Nous ne le répèterons jamais assez : La lutte contre le braconnage des espèces protégées ne peut passer que par l’application de peines réellement dissuasives. L’exemple qui suit démontre que la législation en cours n’est pas adaptée au but recherché. Les peines encourues face aux profits considérables générés par ces activités criminelles auraient plutôt tendance à être incitatives. On constate en effet que les délinquants reprennent leurs méfaits sitôt leur peine purgée.

Trois braconniers vont comparaître à Ouesso (nord du Congo) le 17 octobre

À la tête de ce réseau de braconniers, un sujet tchadien, Abdoulaye Mahamat. Il est détenu à la maison d’arrêt de Ouesso, dans la Sangha, avec ses acolytes.  Leur jugement aura lieu au tribunal d’instance de cette localité, le 17 octobre prochain.

Ces braconniers ont été arrêtés pour possession d’une arme de guerre et de seize pointes d’ivoire ainsi que l’abattage de huit éléphants dans la périphérie de Pokola, dans le département de la Sangha.

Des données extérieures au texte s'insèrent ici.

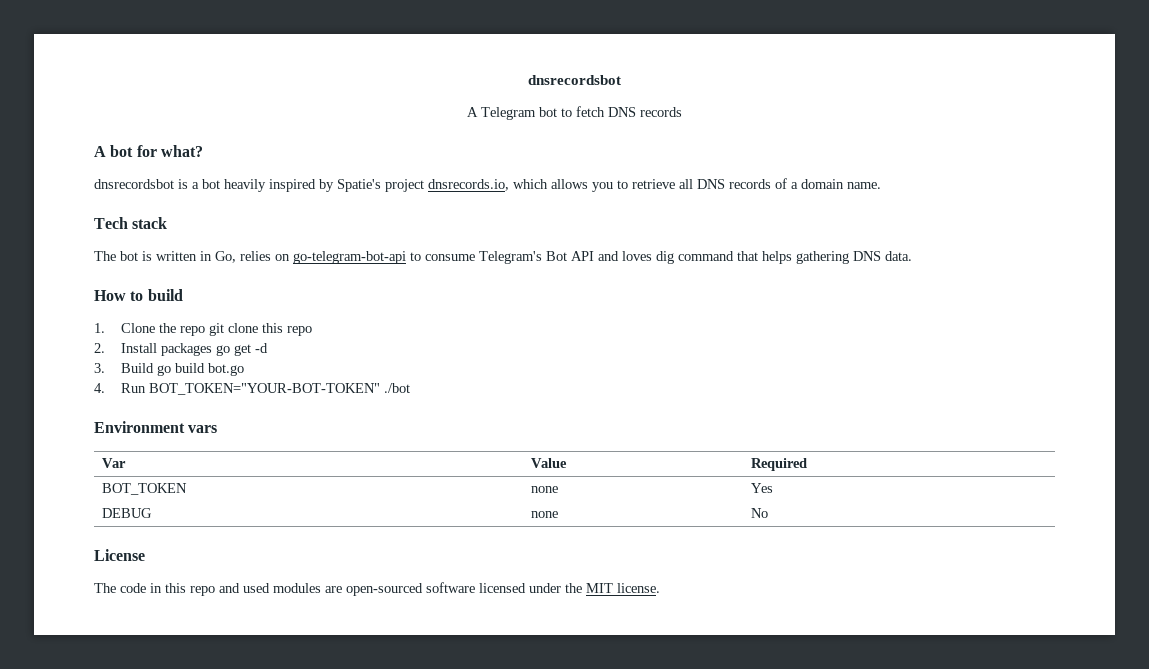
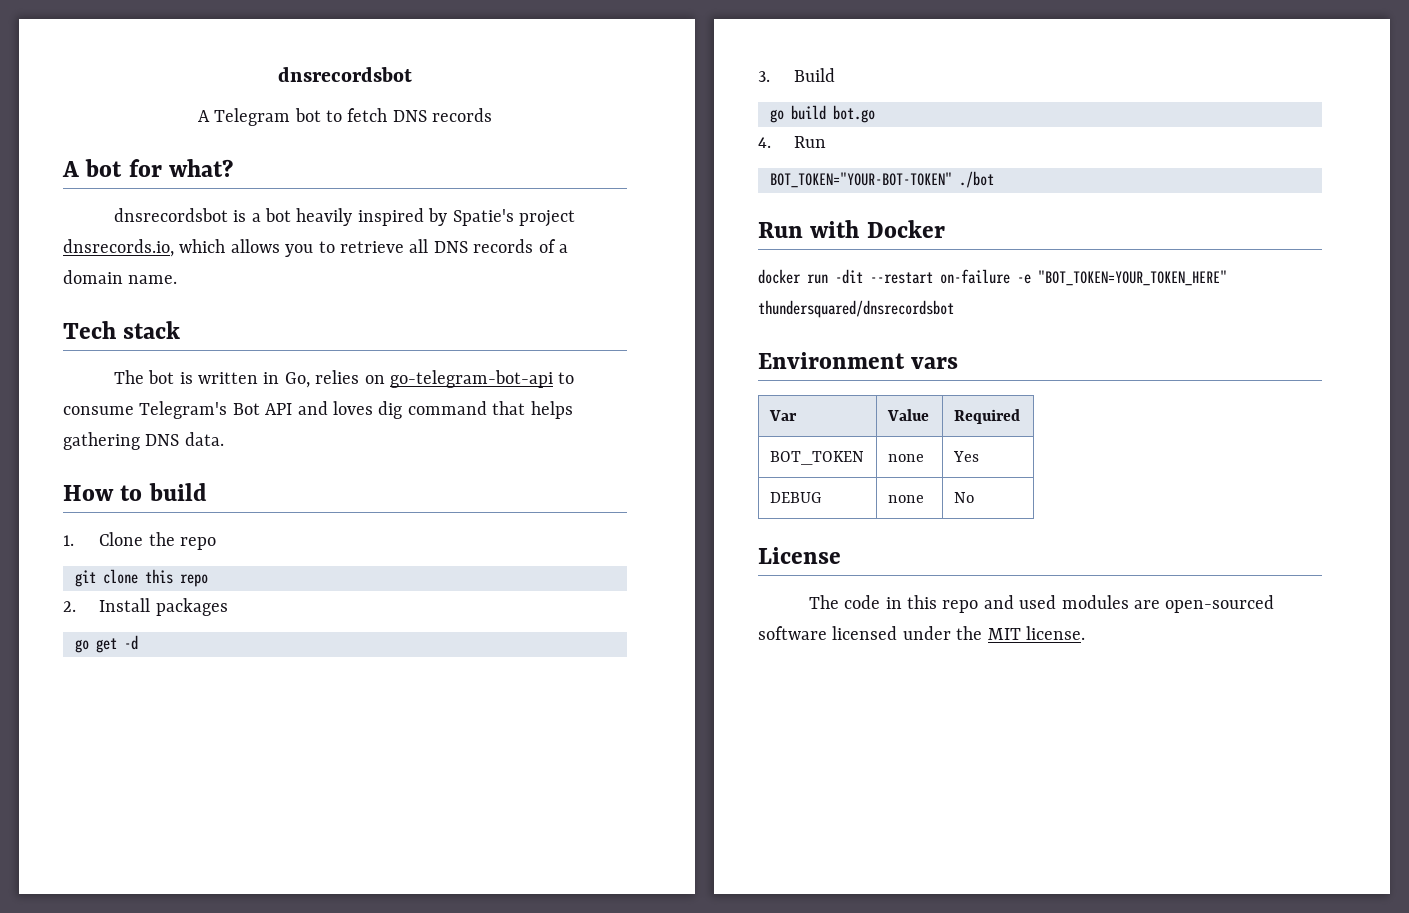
(206, 331) none -> (217, 543) //
(213, 349) none -> (228, 607) //
(155, 368) none -> (836, 75) //
(147, 388) none -> (827, 142) //
(411, 388) none -> [758,220,945,238] [758,269,1227,286] [758,300,954,318] // Run with Docker // docker run -dit --restart on-failure -e "BOT_TOKEN=YOUR_TOKEN_HERE" thundersquared/dnsrecordsbot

Ce réseau de braconniers, dirigé par Abdoulaye Mahamat, un expatrié Tchadien, a été détecté et interpellé au terme d’une perquisition faite parles services de police en collaboration avec le Projet d’Appui à l’Application de la loi sur la Faune sauvage(Palf). Lors des investigations effectuées au domicile du commanditaire, la police a saisi quatre pointes d’ivoire et une peau de panthère. Déjà en 2011, ce braconnier avait été poursuivi pour détention illégale et commercialisation de pointes d’ivoire. Il avait été condamné à dix-huit mois de prison assortis d’une amende d’un million FCFA ainsi que des dommages et intérêts d’une valeur de 200 000 FCFA. (Total 1830€)

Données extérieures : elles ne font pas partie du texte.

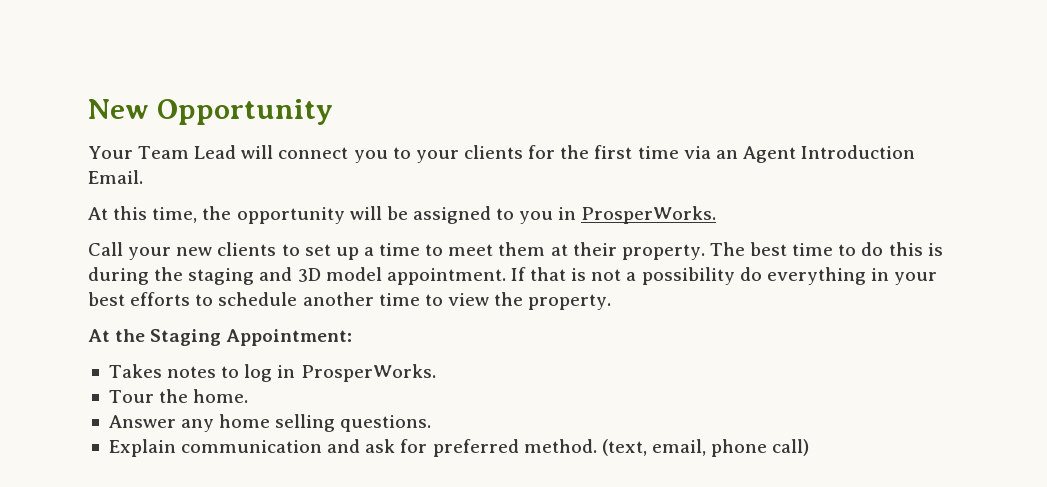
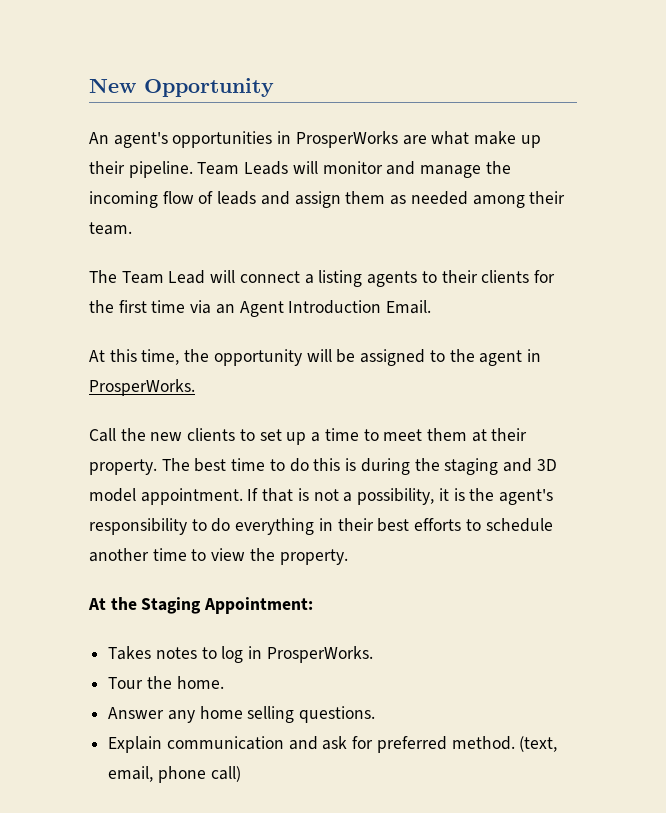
[88,145,459,163] Your Team Lead will connect you to your -> [89,131,541,148] [89,161,511,178] [89,191,566,208] [89,222,132,235] [89,270,478,287] An agent's opportunities in ProsperWorks are what make up their pipeline. Team Leads will monitor and manage the incoming flow of leads and assign them as needed among their team. // The Team Lead will connect a listing agents to their
[519,211,554,224] you -> [449,349,523,366] the agent
[128,247,172,260] your -> [120,428,146,441] the
[641,267,735,285] possibility -> [357,488,553,505] [89,518,207,535] possibility, it is the agent's responsibility to
[894,272,938,285] your -> [337,518,374,531] their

«Nous ne cessons de le répéter à l'intention des Congolais, mais aussi des étrangers vivant dans le pays : la détention de trophées issus des différentes espèces animales bénéficiant d’une entière protection, abattus illégalement, et la capture de  ces animaux, sont strictement prohibés. Des lois et des règlements interdisant, à qui que ce soit, ce genre d’infractions existent dans le pays. Voilà pourquoi tous ceux qui pèchent par ignorance ou qui se comporter en hors la loi ne devront s’en prendre qu’à eux-mêmes une fois pris dans les filets des services de répression habilités. Toutes les personnes qui commettent inlassablement des actes de délinquance faunique doivent être traînées en justice et condamnées à de lourdes peines», rappelle le projet Palf qui œuvre au Congo depuis 2008.

Trop de menaces pèsent sur les animaux sauvages, et le risque de disparition auquel sont exposées certaines espèces est évident. Le ministère de l’Économie forestière et du Développement durable ne cesse de renforcer les activités des ONG et autres OSC œuvrant pour la gestion rationnelle de la faune et de la flore ainsi que dans le domaine de la protection et de la lutte contre la délinquance faunique. Cette politique du ministère vise à mettre un terme aux réseaux mafieux qui entretiennent de nombreux circuits de commercialisation d'animaux sauvages, de viande de chasse et de trophées de tout genre récoltés après abattage des animaux  y compris les espèces intégralement protégées.

Le projet Palf est un projet commun au ministère de l’Économie forestière et du Développement durable et à deux ONG internationales, WCS (Wildlife Conservation Society) et TAF (The Aspinall Foundation).